Big Data Framework Technologies You Should Know to Get a Job in Big Data
Aside from storing information, there are several important frameworks for organizing, accessing, and analyzing big data. There are four important technologies that you need to be familiar with or skilled in, depending on the big data role you’re pursuing.
The Hadoop framework
The Hadoop framework is an Apache open-source project — not standalone technology, but a collection of technologies. Hadoop has many implementations used by popular big data vendors like, Amazon Web Services, Cloudera, Hortonworks, and MapR.
Hadoop allows for very high-speed processing of big data by using a MapReduce strategy. MapReduce is a programming model used to process large amounts of data across parallel clustered systems. This does its workloads on files that are stored within a files system framework, like the Hadoop Distributed File System (HDFS) or even structured datasets. As you may have guessed from the name MapReduce, there are two steps in the process:
Mapping: There is a master node that takes large jobs and maps those to smaller worker nodes to do the work. In some cases, a worker node could further simplify the workload to smaller nodes. (A map step is like a WHERE clause in a SQL statement.)
Reducing: When the work is done by the worker nodes, the master node collects the “answers” and assembles the results. (A reduce step is like a GROUP clause in a SQL statement.)
The power is in the parallelization (working multiple jobs at the same time) of the mapping step. You can sort through petabytes of data in hours instead of days, as would be the case for traditional database queries running SQL.
The objective of Hadoop is to take lots and lots of data and derive some set of answers, or results. This is done through a map/reduce process in parallel. The data is “mapped” according to some sorting algorithm and then “reduced” through an additional summary algorithm to derive a set of results. The magic is in the parallel part.
Many mapping jobs can be done at the same time across a network of computers, or nodes. The nodes are independent resources within a network of computer systems.
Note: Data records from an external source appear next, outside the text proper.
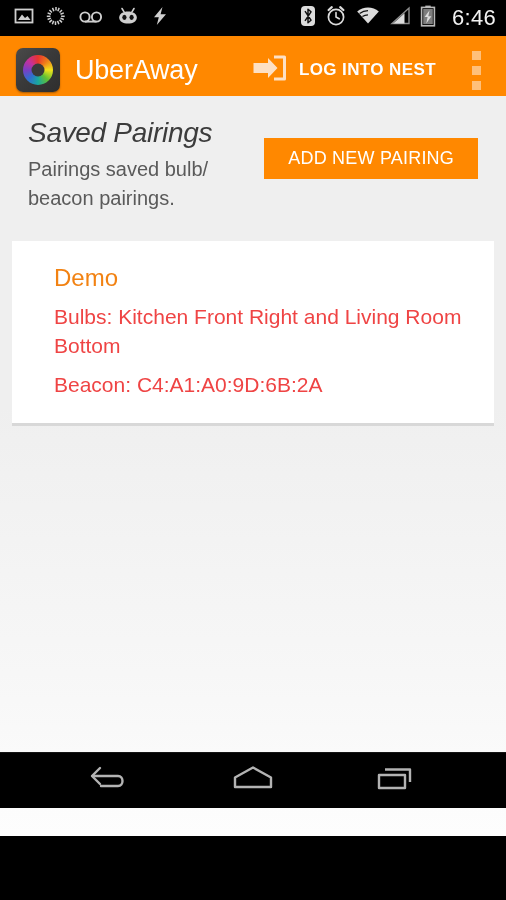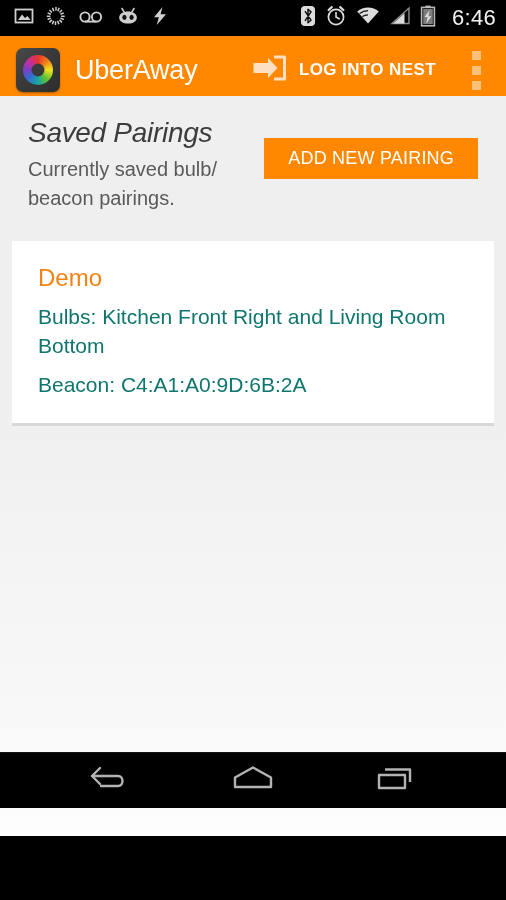"Currently saved bulb/ beacon pairings." div.page-subtitle { text: Currently -> Pairings }
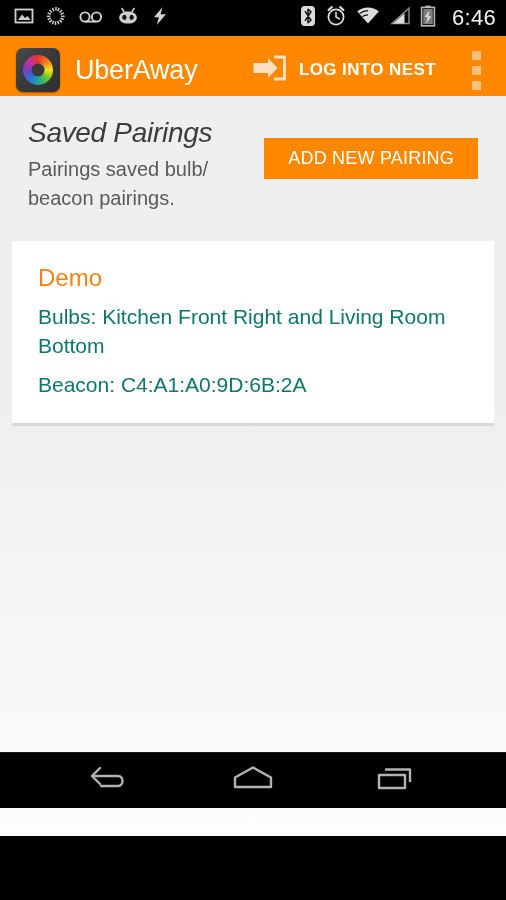"Demo" .card { padding: 22px 26px 24px 26px -> 22px 26px 24px 42px }
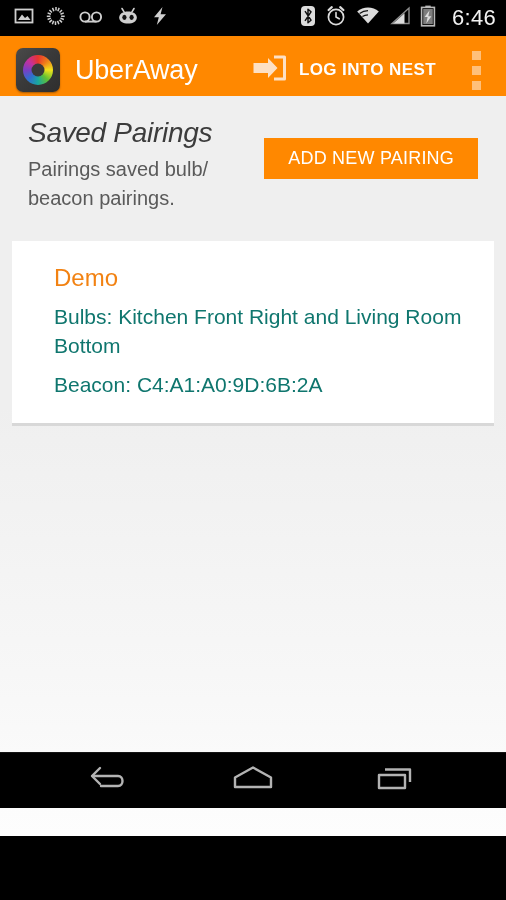"Bulbs: Kitchen Front Right and" .card-line { color: #0f766e -> #ef4444 }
By sharing the load, the job of sorting though massive amounts of data can be done quickly.
Pig and its language, Pig Latin (you can’t accuse geeks of having no sense of humor), are a platform for analyzing large datasets originally created at Yahoo! for access to Hadoop clusters and later moved to the Apache open-source community.
Pig Latin is the access language that is used to access the runtime environment of Pig. It’s designed to make the work of creating MapReduce jobs easier. You don’t have to build your own map and reduce functions, but it’s another language to learn.
The challenge for traditional database programmers who move to new technologies is that they have to learn new languages and paradigms, like Pig. They’ve been programming in SQL for years, and moving to more pure computer science models is a challenge. Enter the Hive.
Hive allows programmers comfortable with SQL to write Hive Query Language (HQL) to query Hadoop clusters. By using a language very similar to SQL, Hive can translate SQL type calls into Hadoop-speak, which makes the usability of Hadoop much more palatable to traditional RDMBS programmers.
Think of it as a translation engine. If a programmer doesn’t know how to program in Hadoop, but knows how to use SQL to access data, Hive acts as that bridge and translates SQL type calls into Hadoop.
Spark is an emerging platform which is also built upon HDFS. In addition to being able to leverage HDFS, Spark can access HBase, Cassandra, and other inputs. Spark leverages grid computing for large parallel processing and can store information in RAM, which provides ultra-fast access to data and compute resources for analysis.
Programmers can access Spark using Python, Scala, or Java. Spark can also be used in conjunction with graphing analytics like GraphX and MLib, which is Apache’s machine learning library.